Data released on Wednesday, April 13, by China’s General Administration of Customs has reflected the impact of China’s zero-Covid policy on the country’s imports and exports.

According to Bloomberg, China’s imports in March, the time COVID-19 reemerged in the country, decreased by 0.1% to 228.7 billion dollars, the first drop ever since August 2020. Between January and February this year, the figure rose by 15.5%, totaling 428.75 billion dollars.

In terms of export, it enjoyed a 14.7% growth in March, with 276.08 billion dollars. Yet, it was a slowed growth rate compared to the 16.3% increase recorded between January and February.

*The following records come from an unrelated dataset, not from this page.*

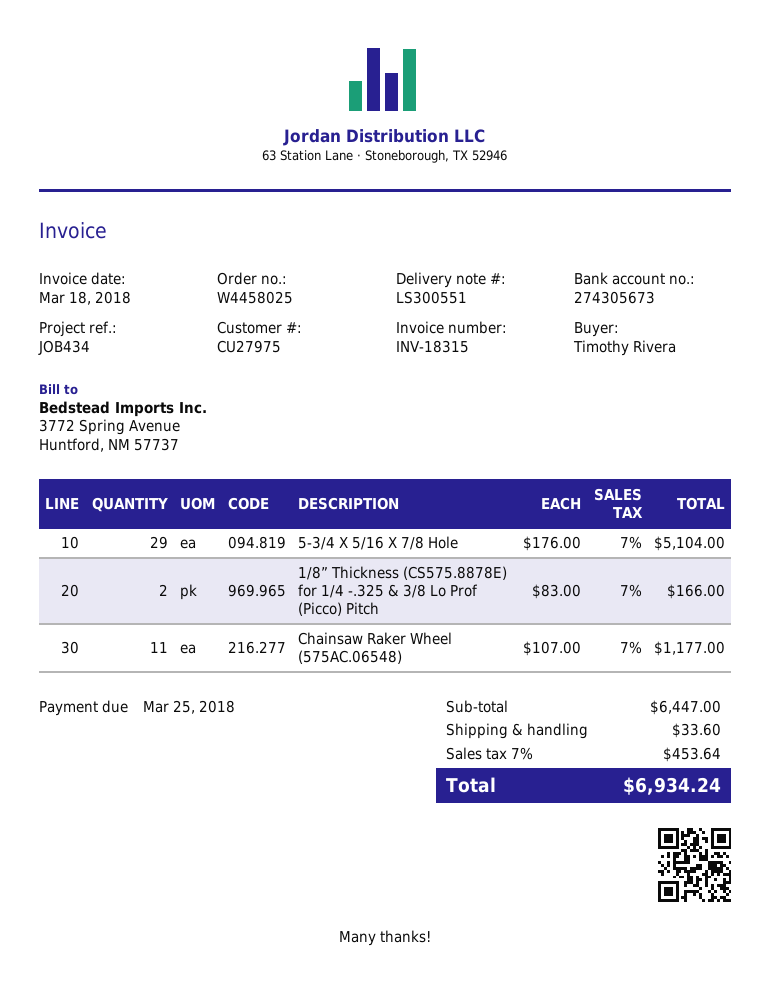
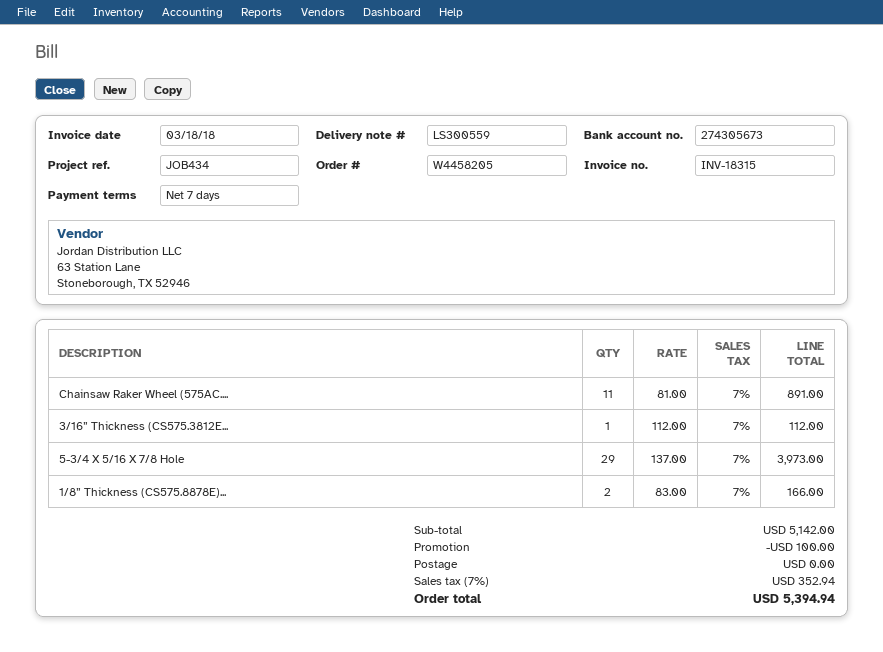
order number: W4458025 -> W4458205
delivery note number: LS300551 -> LS300559
5-3/4 X 5/16 X 7/8 Hole: 29 x 176.00 = 5104.00 -> 29 x 137.00 = 3973.00
Chainsaw Raker Wheel (575AC.06548): 11 x 107.00 = 1177.00 -> 11 x 81.00 = 891.00
3/16” Thickness (CS575.3812E...: none -> 1 x 112.00 = 112.00
subtotal: 6447.00 -> 5142.00
discount: none -> 100.00
shipping: 33.60 -> 0.00
tax: 7% = 453.64 -> 7% = 352.94
total: 6934.24 -> 5394.94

The more notable decelerating figure in China’s imports showed the effect of the lockdown curbs on trade.

Ken Cheung, Chief Asian FX Strategist at Mizuho Bank, said, “The imports side took a hit more heavily from the disruptions to production and logistics caused by the lockdowns.”

He further said that rising commodity costs since the Russia – Ukraine war may be dampening import demand.

Analysts were pessimistic if the data could be better in the next two months.
According to the South China Morning Post, Chief Economist Zhang Zhiwei expected that China’s exports would stay weak in April and May due to the adverse impact on industrial production.

In addition, Zheng Houcheng, Director of the Yingda Securities Research Institute, said, “The pressure on the global economy is likely to drive down commodity prices over the medium-term, which would hit China’s exports, in both volume and value, in the second half [of the year].”